Excerpts from a dataset
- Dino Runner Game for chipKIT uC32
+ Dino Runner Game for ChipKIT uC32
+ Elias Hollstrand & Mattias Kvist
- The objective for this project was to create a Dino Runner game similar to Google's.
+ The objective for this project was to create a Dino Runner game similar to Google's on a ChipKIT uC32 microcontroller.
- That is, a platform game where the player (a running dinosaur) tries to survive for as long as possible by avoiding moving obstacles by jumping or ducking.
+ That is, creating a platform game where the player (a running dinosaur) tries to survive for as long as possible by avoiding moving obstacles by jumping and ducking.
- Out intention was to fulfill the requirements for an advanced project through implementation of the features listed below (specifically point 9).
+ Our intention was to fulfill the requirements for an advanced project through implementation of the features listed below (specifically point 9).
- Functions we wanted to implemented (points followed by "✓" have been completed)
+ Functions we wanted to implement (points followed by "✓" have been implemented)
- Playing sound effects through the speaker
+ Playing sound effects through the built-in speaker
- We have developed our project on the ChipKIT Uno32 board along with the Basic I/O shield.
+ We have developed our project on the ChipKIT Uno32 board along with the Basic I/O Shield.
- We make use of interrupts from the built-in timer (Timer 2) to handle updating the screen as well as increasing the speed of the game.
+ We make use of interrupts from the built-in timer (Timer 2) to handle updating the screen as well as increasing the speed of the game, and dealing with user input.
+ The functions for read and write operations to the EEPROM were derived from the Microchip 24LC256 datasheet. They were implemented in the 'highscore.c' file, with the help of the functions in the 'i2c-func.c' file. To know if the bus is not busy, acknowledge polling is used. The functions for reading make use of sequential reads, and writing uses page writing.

» **To do**:
Print all of the entries exactly, leaving nothing out.

» **Solution**:
- Dino Runner Game for chipKIT uC32
+ Dino Runner Game for ChipKIT uC32
+ Elias Hollstrand & Mattias Kvist
- The objective for this project was to create a Dino Runner game similar to Google's.
+ The objective for this project was to create a Dino Runner game similar to Google's on a ChipKIT uC32 microcontroller.
- That is, a platform game where the player (a running dinosaur) tries to survive for as long as possible by avoiding moving obstacles by jumping or ducking.
+ That is, creating a platform game where the player (a running dinosaur) tries to survive for as long as possible by avoiding moving obstacles by jumping and ducking.
- Out intention was to fulfill the requirements for an advanced project through implementation of the features listed below (specifically point 9).
+ Our intention was to fulfill the requirements for an advanced project through implementation of the features listed below (specifically point 9).
- Functions we wanted to implemented (points followed by "✓" have been completed)
+ Functions we wanted to implement (points followed by "✓" have been implemented)
- Playing sound effects through the speaker
+ Playing sound effects through the built-in speaker
- We have developed our project on the ChipKIT Uno32 board along with the Basic I/O shield.
+ We have developed our project on the ChipKIT Uno32 board along with the Basic I/O Shield.
- We make use of interrupts from the built-in timer (Timer 2) to handle updating the screen as well as increasing the speed of the game.
+ We make use of interrupts from the built-in timer (Timer 2) to handle updating the screen as well as increasing the speed of the game, and dealing with user input.
+ The functions for read and write operations to the EEPROM were derived from the Microchip 24LC256 datasheet. They were implemented in the 'highscore.c' file, with the help of the functions in the 'i2c-func.c' file. To know if the bus is not busy, acknowledge polling is used. The functions for reading make use of sequential reads, and writing uses page writing.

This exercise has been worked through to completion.